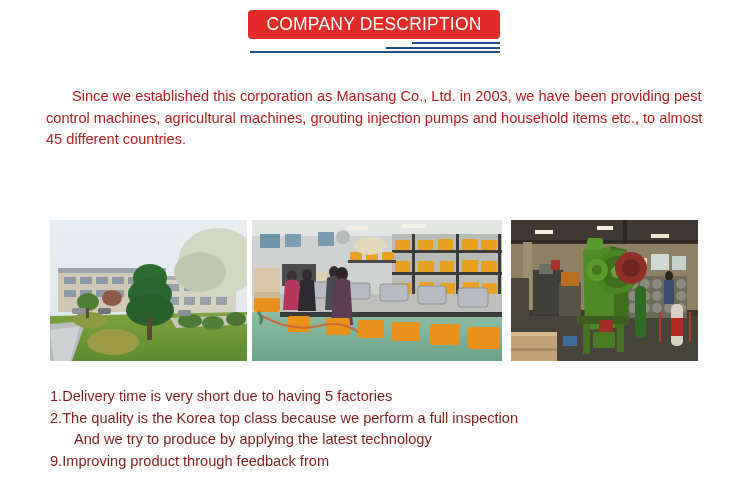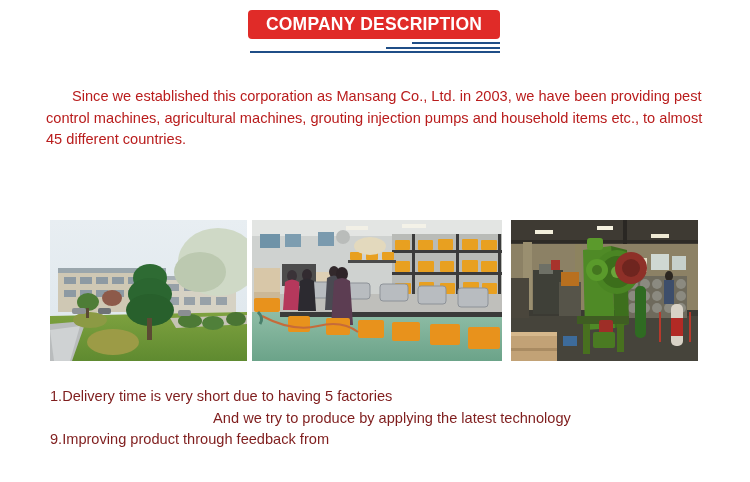"COMPANY DESCRIPTION" #title-text { font-weight: bold -> normal }
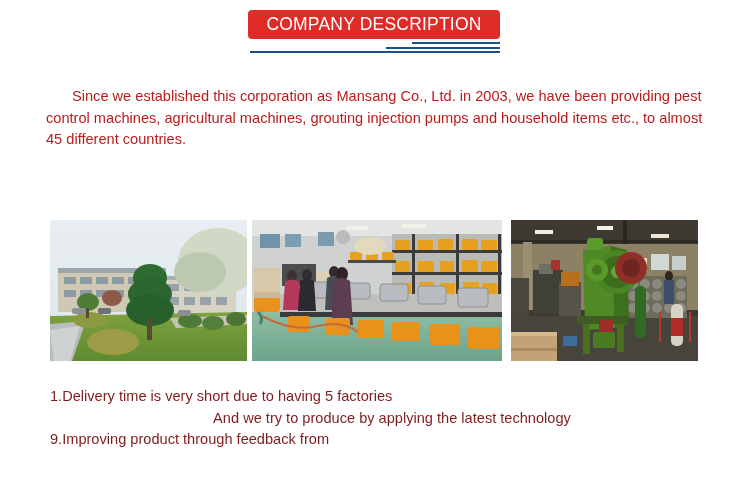"2.The quality is the Korea" div.feature-line { html: none -> <div>2.The quality is the Korea top class because we perform a full inspection</div> }
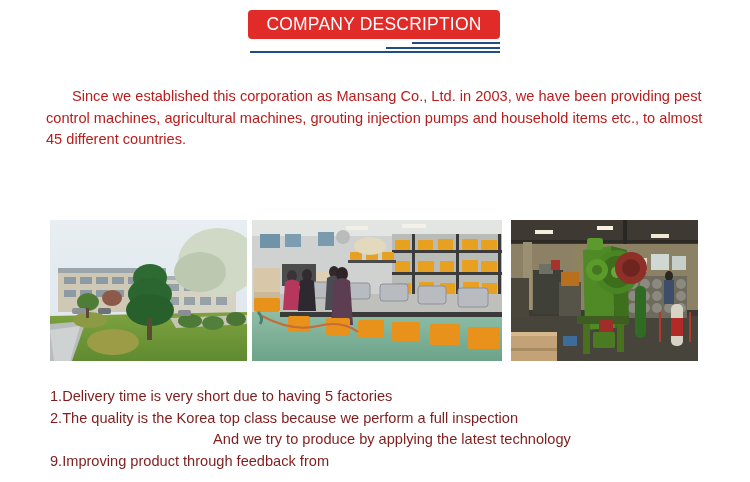"And we try to produce" .feature-line.sub { text-align: center -> none }
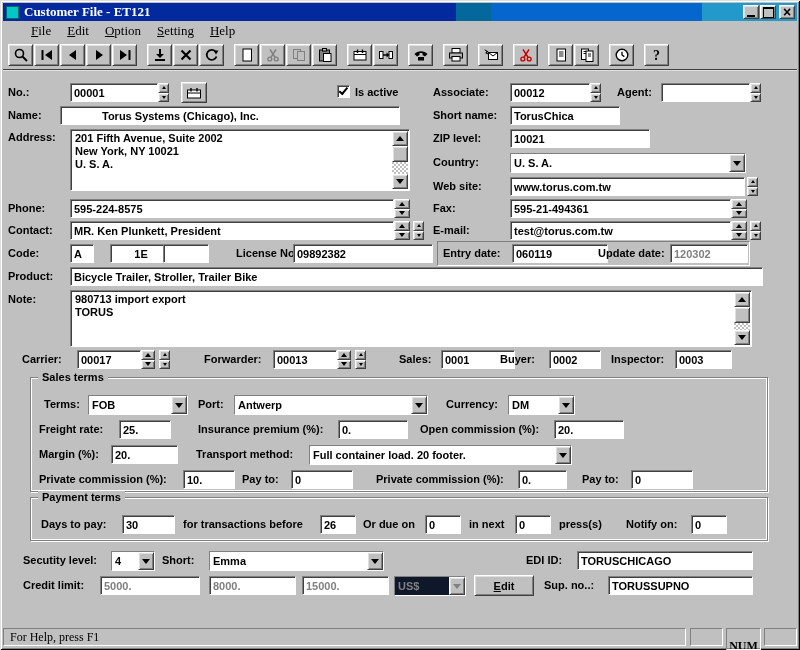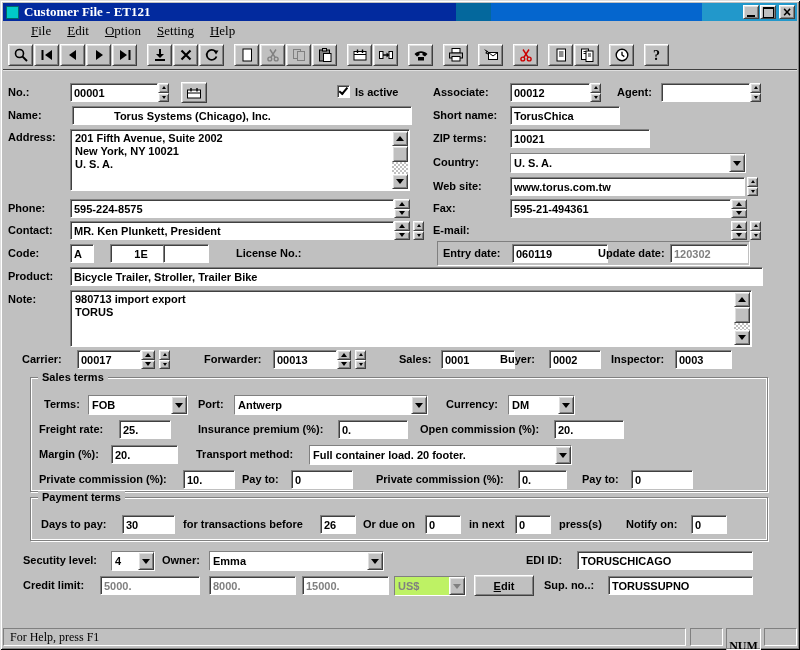"Torus Systems (Chicago), Inc." input.f { left: 72px -> 60px }
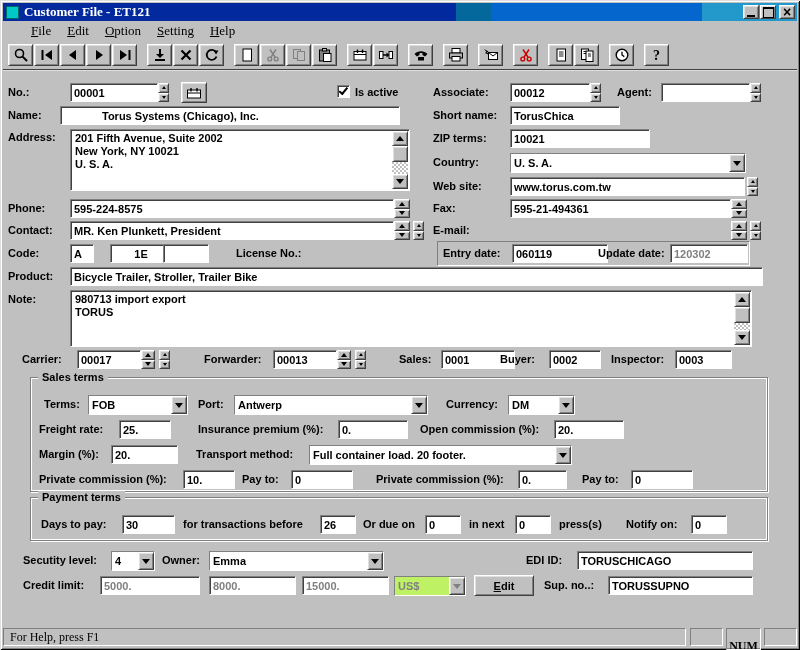"ZIP terms:" span.lbl { text: terms -> level }
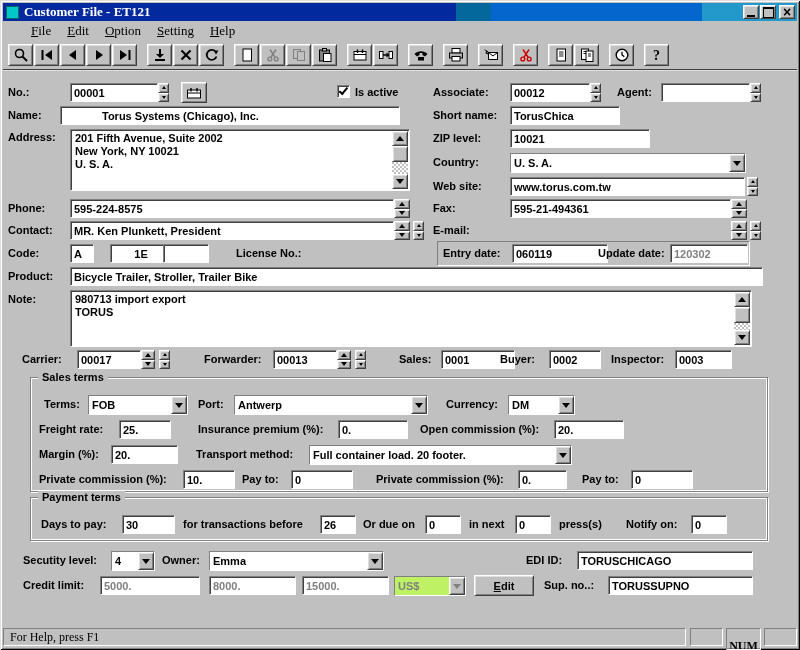"test@torus.com.tw" input.f { html: none -> <input> }
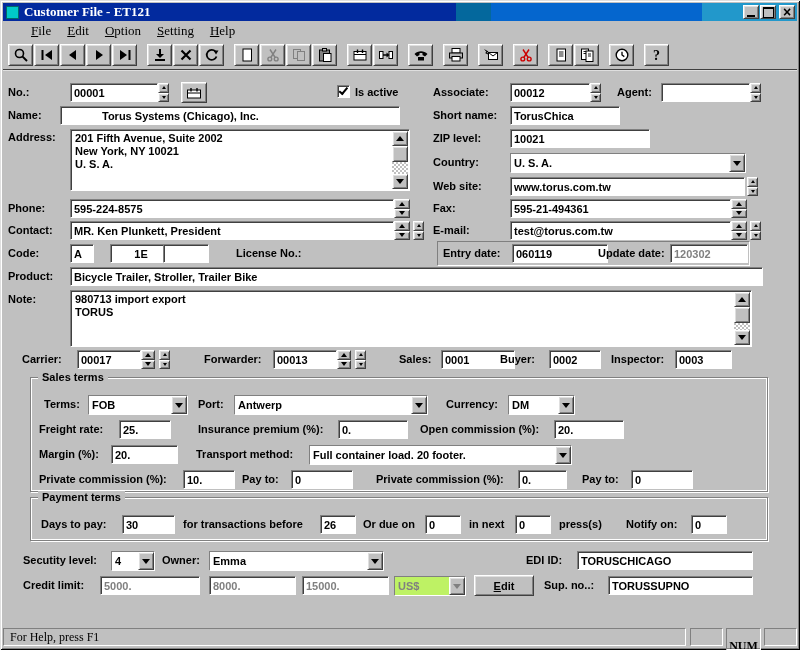"09892382" input.f { html: none -> <input> }
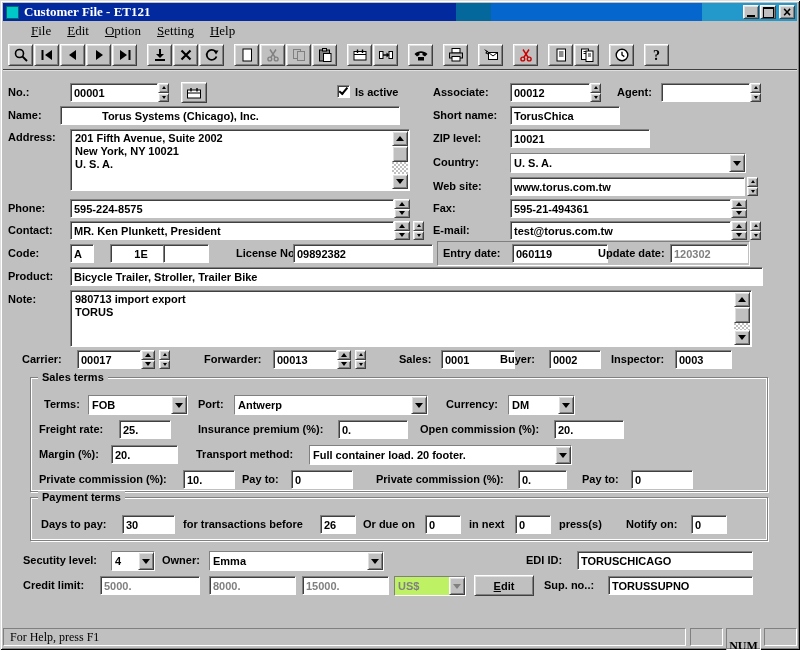"Owner:" span.lbl { text: Owner -> Short }
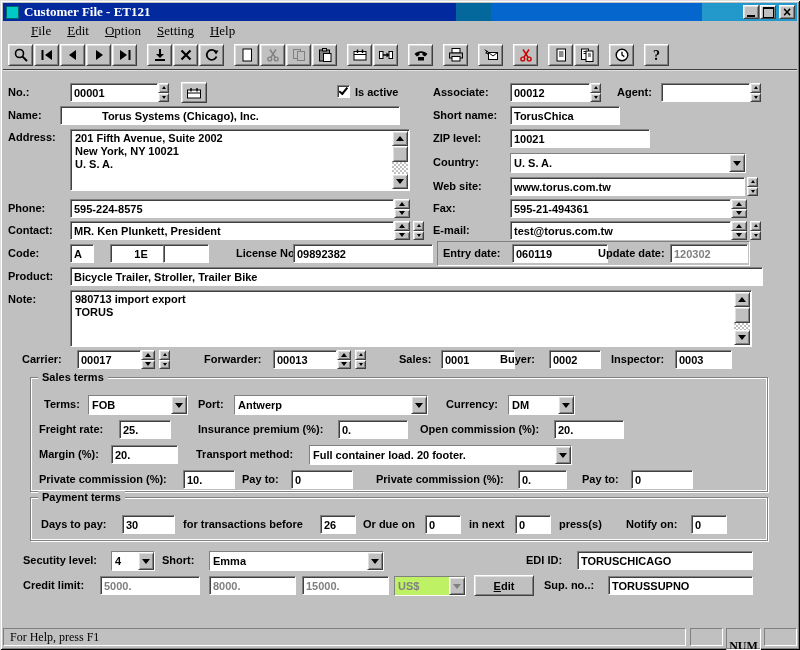"US$" .combo.dis .ct { background: #bef264 -> #0f172a }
* * *
◆ **Your assignment**
The entire listing above is to be copied exactly, with all pictures omitted.

◆ **Reply**
"COMPANY DESCRIPTION" #title-text { font-weight: bold -> normal }
"2.The quality is the Korea" div.feature-line { html: none -> <div>2.The quality is the Korea top class because we perform a full inspection</div> }
"And we try to produce" .feature-line.sub { text-align: center -> none }
"Torus Systems (Chicago), Inc." input.f { left: 72px -> 60px }
"ZIP terms:" span.lbl { text: terms -> level }
"test@torus.com.tw" input.f { html: none -> <input> }
"09892382" input.f { html: none -> <input> }
"Owner:" span.lbl { text: Owner -> Short }
"US$" .combo.dis .ct { background: #bef264 -> #0f172a }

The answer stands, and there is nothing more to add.